##### RECORDS #####

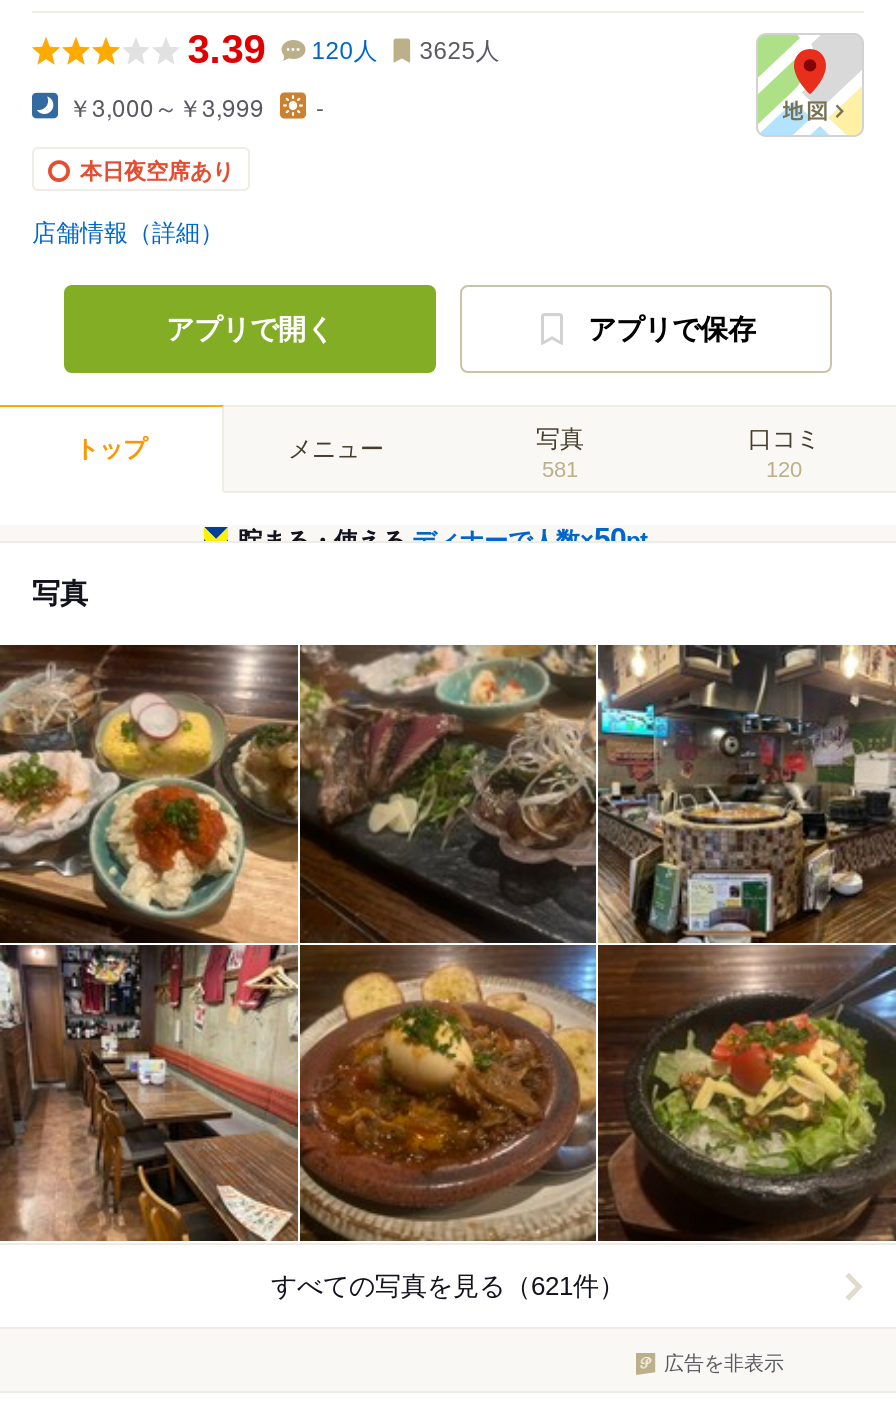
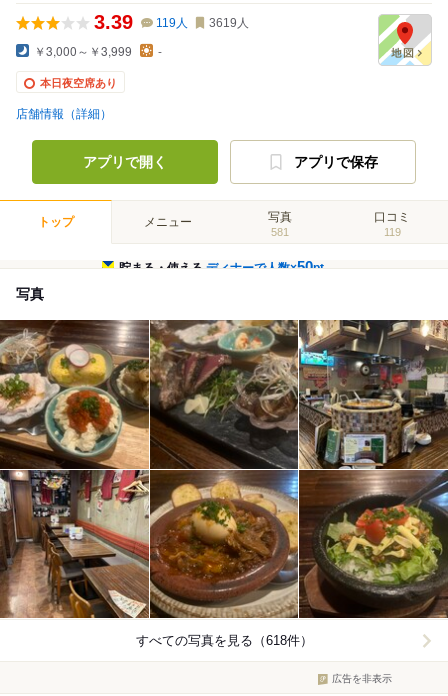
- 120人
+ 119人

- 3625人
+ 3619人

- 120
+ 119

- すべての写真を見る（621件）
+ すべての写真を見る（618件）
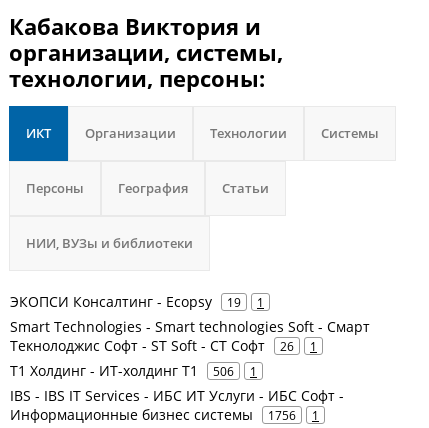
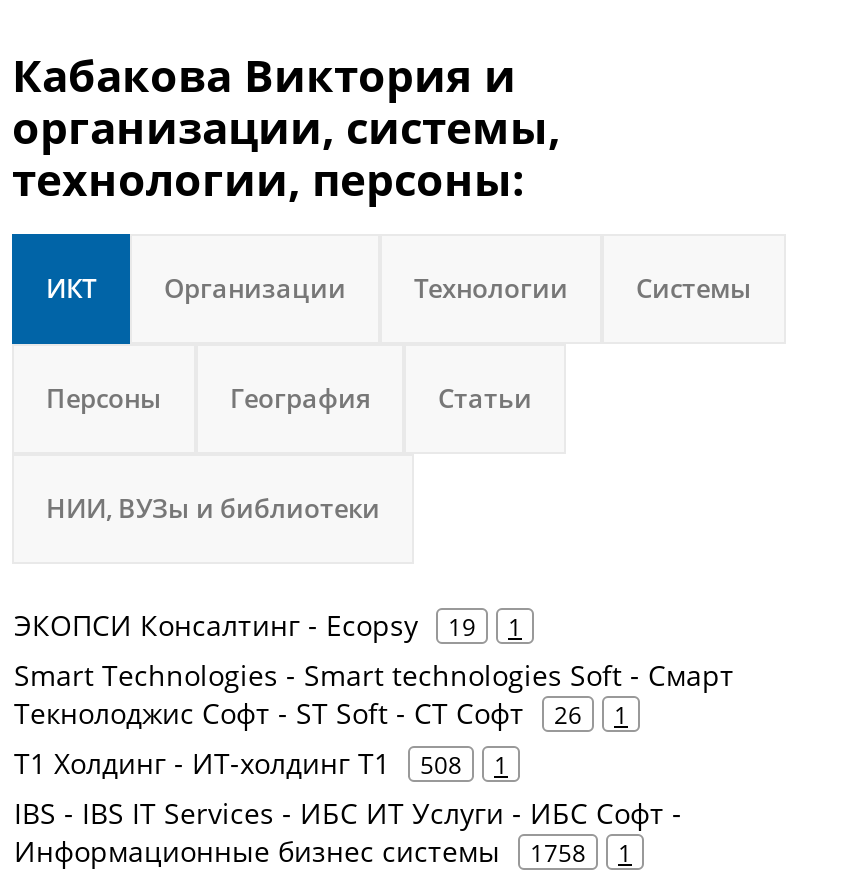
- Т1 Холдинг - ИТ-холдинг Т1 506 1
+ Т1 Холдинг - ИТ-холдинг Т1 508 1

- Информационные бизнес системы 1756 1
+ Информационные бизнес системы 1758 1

#####

**TASK:** Find the line that contains "ИТ-холдинг Т1 508 1". Copy it and every line after it to the end of the records, exactly, and nothing more.

**SOLUTION TO THE PROBLEM:**
+ Т1 Холдинг - ИТ-холдинг Т1 508 1

- Информационные бизнес системы 1756 1
+ Информационные бизнес системы 1758 1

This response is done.